What is required
Check every line of the data below for the word "pointer". Copy the ones that have it.

____

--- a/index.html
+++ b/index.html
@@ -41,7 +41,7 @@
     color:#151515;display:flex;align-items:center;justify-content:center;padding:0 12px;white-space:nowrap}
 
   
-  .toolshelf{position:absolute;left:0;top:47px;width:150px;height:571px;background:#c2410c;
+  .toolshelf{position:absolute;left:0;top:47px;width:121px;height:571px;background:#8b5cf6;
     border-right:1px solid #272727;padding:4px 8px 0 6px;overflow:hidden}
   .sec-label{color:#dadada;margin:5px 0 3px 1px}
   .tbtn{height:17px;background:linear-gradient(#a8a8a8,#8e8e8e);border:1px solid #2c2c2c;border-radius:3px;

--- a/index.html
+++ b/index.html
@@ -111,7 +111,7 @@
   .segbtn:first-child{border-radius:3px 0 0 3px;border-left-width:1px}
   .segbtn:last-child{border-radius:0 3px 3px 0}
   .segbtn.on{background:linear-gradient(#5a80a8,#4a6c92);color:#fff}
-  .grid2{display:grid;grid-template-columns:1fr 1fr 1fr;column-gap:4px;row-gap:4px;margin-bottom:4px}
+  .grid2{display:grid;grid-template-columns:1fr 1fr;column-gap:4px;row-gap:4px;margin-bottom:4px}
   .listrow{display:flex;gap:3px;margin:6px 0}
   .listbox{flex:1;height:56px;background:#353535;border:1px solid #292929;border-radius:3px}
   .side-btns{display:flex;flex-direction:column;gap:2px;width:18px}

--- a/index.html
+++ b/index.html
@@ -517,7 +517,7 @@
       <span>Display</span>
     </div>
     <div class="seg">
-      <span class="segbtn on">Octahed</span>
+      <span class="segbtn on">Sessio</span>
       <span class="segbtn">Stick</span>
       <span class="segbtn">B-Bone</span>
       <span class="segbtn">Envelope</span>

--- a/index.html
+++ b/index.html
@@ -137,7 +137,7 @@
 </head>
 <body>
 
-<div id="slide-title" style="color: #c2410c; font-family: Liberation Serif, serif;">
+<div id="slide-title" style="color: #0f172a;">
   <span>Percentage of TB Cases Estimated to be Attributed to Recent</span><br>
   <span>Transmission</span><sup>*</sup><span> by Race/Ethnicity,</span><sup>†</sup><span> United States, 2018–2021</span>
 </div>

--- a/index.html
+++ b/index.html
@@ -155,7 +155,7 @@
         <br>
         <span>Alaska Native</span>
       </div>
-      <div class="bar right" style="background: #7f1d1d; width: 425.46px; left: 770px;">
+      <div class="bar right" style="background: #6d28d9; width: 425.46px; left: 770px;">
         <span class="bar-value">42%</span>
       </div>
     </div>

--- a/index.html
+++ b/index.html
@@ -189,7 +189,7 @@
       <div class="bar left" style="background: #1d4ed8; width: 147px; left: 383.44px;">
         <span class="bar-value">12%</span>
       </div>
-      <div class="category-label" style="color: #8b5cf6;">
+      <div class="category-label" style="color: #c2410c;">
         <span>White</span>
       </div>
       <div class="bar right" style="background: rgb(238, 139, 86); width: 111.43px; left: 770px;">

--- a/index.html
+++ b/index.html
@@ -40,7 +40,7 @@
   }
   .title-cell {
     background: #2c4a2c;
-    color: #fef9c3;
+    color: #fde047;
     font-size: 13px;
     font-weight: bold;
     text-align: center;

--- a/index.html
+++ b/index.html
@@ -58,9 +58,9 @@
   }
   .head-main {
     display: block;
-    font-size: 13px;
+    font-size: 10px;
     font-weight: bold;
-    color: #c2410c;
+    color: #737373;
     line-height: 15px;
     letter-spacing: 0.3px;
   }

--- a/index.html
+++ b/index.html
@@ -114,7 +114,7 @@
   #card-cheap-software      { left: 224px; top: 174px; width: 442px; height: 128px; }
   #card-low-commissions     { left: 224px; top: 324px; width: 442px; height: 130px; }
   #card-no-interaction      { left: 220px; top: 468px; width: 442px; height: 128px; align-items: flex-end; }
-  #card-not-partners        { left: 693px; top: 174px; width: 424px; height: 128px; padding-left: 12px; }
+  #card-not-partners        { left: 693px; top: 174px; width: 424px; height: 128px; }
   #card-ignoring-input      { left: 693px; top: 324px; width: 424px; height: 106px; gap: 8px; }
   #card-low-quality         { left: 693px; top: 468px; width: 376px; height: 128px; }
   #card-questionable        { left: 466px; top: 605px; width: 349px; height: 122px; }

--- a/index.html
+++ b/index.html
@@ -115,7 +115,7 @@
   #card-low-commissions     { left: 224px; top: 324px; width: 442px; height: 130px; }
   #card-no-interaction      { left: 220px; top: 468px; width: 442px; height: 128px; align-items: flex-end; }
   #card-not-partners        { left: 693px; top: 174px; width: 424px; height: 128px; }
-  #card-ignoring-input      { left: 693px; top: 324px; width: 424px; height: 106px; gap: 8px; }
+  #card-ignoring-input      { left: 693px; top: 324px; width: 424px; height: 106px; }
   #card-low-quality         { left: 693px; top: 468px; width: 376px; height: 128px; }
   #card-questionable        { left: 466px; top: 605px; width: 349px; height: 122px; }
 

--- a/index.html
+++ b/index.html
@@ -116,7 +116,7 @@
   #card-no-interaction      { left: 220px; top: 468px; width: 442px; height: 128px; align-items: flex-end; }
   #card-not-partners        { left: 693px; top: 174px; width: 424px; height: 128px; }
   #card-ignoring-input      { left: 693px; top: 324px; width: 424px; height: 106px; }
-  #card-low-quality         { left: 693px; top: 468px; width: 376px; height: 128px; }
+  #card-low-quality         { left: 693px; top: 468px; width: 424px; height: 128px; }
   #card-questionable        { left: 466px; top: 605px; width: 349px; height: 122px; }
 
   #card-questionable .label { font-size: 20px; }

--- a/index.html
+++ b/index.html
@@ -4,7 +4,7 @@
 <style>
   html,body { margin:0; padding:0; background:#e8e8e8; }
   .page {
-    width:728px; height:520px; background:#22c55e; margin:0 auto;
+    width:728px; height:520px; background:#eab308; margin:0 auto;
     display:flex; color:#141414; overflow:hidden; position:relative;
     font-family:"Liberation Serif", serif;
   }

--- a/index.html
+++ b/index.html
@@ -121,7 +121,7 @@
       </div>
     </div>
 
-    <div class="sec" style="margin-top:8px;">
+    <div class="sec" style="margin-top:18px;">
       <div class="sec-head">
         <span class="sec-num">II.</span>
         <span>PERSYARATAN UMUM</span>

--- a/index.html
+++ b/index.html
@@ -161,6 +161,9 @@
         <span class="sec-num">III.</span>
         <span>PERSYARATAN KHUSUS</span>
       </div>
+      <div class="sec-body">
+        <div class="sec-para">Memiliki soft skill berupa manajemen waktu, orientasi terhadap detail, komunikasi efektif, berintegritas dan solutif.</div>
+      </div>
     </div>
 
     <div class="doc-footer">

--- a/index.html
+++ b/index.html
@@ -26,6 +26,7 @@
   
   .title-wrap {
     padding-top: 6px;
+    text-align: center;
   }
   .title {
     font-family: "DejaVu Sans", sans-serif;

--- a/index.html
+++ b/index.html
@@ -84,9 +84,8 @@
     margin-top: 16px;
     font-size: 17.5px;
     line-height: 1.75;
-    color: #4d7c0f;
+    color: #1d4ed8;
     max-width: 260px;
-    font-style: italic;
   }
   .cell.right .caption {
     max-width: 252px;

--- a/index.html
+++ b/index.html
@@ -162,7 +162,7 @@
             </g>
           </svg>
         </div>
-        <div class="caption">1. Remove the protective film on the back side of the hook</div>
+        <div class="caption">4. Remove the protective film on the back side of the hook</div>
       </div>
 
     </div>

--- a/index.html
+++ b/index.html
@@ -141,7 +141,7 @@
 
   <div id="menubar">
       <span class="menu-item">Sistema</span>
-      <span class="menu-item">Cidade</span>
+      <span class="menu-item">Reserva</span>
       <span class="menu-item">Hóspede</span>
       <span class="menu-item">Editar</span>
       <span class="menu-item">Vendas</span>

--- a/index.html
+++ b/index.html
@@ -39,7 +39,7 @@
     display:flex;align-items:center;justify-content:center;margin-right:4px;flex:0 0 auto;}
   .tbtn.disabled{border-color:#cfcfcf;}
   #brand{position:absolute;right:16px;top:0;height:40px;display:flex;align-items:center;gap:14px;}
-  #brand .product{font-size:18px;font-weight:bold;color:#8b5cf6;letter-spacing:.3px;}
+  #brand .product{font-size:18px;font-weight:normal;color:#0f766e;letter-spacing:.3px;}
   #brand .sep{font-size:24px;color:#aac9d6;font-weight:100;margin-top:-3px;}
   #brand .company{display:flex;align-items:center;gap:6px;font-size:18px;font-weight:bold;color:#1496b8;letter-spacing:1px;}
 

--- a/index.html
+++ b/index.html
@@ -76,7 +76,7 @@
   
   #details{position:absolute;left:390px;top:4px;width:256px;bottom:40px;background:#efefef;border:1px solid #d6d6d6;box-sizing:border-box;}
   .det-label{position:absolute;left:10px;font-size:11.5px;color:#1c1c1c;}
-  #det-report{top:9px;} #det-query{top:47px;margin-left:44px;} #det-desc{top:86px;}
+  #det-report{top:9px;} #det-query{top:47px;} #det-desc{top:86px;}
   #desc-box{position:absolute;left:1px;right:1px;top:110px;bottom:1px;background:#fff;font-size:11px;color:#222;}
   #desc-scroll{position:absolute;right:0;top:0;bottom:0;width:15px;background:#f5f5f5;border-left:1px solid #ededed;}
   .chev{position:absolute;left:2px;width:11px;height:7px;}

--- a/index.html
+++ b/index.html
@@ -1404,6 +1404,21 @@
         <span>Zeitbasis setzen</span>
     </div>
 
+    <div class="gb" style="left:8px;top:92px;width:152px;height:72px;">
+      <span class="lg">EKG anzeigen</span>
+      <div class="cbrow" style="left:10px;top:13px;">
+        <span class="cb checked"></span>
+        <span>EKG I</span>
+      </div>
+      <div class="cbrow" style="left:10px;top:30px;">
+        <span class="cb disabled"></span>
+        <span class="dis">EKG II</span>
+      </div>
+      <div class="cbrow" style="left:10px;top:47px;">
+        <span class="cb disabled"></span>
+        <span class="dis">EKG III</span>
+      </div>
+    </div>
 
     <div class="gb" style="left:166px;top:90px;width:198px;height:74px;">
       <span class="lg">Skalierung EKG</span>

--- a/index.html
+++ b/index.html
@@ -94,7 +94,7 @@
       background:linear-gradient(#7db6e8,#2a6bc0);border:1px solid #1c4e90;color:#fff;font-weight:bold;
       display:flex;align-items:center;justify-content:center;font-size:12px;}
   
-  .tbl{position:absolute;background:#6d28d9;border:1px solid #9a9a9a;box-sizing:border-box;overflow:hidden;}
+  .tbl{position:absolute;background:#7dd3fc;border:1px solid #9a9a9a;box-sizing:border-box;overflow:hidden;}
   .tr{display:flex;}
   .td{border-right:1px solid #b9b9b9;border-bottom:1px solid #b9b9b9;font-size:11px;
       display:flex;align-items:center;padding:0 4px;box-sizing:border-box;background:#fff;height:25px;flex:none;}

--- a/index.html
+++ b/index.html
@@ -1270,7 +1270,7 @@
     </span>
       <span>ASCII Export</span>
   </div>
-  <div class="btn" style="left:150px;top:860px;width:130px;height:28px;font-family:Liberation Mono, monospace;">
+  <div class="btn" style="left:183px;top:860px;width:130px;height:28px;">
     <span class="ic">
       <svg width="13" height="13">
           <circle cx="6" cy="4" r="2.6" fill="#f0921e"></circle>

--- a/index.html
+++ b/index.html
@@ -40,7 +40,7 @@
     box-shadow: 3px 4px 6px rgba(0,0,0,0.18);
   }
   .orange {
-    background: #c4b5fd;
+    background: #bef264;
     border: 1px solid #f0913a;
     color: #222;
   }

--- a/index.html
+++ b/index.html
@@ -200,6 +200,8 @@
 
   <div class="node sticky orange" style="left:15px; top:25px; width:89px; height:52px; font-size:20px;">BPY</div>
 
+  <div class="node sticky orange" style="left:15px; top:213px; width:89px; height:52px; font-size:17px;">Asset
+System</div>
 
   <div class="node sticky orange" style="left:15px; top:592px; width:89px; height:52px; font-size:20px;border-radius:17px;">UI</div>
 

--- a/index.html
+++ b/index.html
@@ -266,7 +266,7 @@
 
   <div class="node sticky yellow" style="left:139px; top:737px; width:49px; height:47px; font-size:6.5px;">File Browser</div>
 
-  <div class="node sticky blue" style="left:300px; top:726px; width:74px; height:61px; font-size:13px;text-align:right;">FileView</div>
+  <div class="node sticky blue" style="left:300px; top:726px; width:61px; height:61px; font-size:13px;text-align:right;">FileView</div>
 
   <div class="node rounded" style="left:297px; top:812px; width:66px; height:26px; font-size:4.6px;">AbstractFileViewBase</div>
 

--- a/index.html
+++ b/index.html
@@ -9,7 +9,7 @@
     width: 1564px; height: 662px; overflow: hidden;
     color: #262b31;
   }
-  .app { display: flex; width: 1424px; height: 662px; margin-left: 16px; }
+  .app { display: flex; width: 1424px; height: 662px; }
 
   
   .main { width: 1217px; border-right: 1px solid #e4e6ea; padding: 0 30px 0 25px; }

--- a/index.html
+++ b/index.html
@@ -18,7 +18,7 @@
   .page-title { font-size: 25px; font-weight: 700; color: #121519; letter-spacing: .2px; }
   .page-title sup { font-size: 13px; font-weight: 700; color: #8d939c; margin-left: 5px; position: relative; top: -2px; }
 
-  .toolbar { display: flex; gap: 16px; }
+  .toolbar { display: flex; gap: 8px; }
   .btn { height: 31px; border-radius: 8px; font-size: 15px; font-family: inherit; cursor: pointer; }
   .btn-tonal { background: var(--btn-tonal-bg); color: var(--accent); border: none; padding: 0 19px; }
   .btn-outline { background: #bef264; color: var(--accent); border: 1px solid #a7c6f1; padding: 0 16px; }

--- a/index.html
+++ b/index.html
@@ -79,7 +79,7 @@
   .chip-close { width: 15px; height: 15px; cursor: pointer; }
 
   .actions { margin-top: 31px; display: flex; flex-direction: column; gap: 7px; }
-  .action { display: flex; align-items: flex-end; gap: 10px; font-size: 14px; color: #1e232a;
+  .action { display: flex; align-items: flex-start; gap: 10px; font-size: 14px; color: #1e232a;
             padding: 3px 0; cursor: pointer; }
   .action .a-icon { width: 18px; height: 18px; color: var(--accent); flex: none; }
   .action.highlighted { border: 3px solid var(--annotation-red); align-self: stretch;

____

Your response
   .btn { height: 31px; border-radius: 8px; font-size: 15px; font-family: inherit; cursor: pointer; }
   .chip-close { width: 15px; height: 15px; cursor: pointer; }
             padding: 3px 0; cursor: pointer; }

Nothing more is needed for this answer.